Repeat the whole listing below with nothing added or dropped.

• • • • •

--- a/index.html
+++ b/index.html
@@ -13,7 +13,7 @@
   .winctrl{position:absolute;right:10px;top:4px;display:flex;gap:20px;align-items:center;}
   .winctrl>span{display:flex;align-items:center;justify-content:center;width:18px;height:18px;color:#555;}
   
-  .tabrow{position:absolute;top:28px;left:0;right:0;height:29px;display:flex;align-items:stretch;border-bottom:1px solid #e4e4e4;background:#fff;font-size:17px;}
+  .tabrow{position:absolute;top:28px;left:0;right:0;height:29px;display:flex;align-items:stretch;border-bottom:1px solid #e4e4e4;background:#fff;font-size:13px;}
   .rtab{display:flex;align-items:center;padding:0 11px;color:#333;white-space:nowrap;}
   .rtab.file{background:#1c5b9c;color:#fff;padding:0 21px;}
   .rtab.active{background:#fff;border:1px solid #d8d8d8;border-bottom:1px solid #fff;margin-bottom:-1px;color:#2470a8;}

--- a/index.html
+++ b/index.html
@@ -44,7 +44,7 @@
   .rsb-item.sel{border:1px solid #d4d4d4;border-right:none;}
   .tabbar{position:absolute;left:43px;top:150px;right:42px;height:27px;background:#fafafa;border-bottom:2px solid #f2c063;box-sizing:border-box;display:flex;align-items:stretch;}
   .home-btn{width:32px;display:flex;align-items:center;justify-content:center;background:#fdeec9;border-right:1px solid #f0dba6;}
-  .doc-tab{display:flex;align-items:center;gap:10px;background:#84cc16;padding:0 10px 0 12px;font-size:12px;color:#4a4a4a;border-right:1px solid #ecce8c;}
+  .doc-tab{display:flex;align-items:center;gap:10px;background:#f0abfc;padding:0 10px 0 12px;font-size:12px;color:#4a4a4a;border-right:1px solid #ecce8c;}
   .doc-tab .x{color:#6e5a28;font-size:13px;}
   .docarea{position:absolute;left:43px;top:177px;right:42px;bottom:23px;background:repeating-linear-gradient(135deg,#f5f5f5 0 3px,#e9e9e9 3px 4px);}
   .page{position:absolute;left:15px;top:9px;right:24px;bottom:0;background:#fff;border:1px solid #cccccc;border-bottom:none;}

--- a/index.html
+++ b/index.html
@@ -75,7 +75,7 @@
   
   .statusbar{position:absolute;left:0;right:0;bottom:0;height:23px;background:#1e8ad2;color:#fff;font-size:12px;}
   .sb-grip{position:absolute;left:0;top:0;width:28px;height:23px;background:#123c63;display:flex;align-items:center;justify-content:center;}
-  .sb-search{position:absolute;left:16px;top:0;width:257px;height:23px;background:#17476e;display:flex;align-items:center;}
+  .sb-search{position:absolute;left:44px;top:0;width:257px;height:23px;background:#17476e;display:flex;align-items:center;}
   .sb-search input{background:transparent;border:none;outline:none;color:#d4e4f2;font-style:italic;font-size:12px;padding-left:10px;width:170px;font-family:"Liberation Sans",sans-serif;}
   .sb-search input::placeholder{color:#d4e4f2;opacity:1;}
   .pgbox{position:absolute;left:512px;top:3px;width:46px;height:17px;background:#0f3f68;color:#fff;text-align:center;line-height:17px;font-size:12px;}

• • • • •

### RESULT BELOW
--- a/index.html
+++ b/index.html
@@ -13,7 +13,7 @@
   .winctrl{position:absolute;right:10px;top:4px;display:flex;gap:20px;align-items:center;}
   .winctrl>span{display:flex;align-items:center;justify-content:center;width:18px;height:18px;color:#555;}
   
-  .tabrow{position:absolute;top:28px;left:0;right:0;height:29px;display:flex;align-items:stretch;border-bottom:1px solid #e4e4e4;background:#fff;font-size:17px;}
+  .tabrow{position:absolute;top:28px;left:0;right:0;height:29px;display:flex;align-items:stretch;border-bottom:1px solid #e4e4e4;background:#fff;font-size:13px;}
   .rtab{display:flex;align-items:center;padding:0 11px;color:#333;white-space:nowrap;}
   .rtab.file{background:#1c5b9c;color:#fff;padding:0 21px;}
   .rtab.active{background:#fff;border:1px solid #d8d8d8;border-bottom:1px solid #fff;margin-bottom:-1px;color:#2470a8;}

--- a/index.html
+++ b/index.html
@@ -44,7 +44,7 @@
   .rsb-item.sel{border:1px solid #d4d4d4;border-right:none;}
   .tabbar{position:absolute;left:43px;top:150px;right:42px;height:27px;background:#fafafa;border-bottom:2px solid #f2c063;box-sizing:border-box;display:flex;align-items:stretch;}
   .home-btn{width:32px;display:flex;align-items:center;justify-content:center;background:#fdeec9;border-right:1px solid #f0dba6;}
-  .doc-tab{display:flex;align-items:center;gap:10px;background:#84cc16;padding:0 10px 0 12px;font-size:12px;color:#4a4a4a;border-right:1px solid #ecce8c;}
+  .doc-tab{display:flex;align-items:center;gap:10px;background:#f0abfc;padding:0 10px 0 12px;font-size:12px;color:#4a4a4a;border-right:1px solid #ecce8c;}
   .doc-tab .x{color:#6e5a28;font-size:13px;}
   .docarea{position:absolute;left:43px;top:177px;right:42px;bottom:23px;background:repeating-linear-gradient(135deg,#f5f5f5 0 3px,#e9e9e9 3px 4px);}
   .page{position:absolute;left:15px;top:9px;right:24px;bottom:0;background:#fff;border:1px solid #cccccc;border-bottom:none;}

--- a/index.html
+++ b/index.html
@@ -75,7 +75,7 @@
   
   .statusbar{position:absolute;left:0;right:0;bottom:0;height:23px;background:#1e8ad2;color:#fff;font-size:12px;}
   .sb-grip{position:absolute;left:0;top:0;width:28px;height:23px;background:#123c63;display:flex;align-items:center;justify-content:center;}
-  .sb-search{position:absolute;left:16px;top:0;width:257px;height:23px;background:#17476e;display:flex;align-items:center;}
+  .sb-search{position:absolute;left:44px;top:0;width:257px;height:23px;background:#17476e;display:flex;align-items:center;}
   .sb-search input{background:transparent;border:none;outline:none;color:#d4e4f2;font-style:italic;font-size:12px;padding-left:10px;width:170px;font-family:"Liberation Sans",sans-serif;}
   .sb-search input::placeholder{color:#d4e4f2;opacity:1;}
   .pgbox{position:absolute;left:512px;top:3px;width:46px;height:17px;background:#0f3f68;color:#fff;text-align:center;line-height:17px;font-size:12px;}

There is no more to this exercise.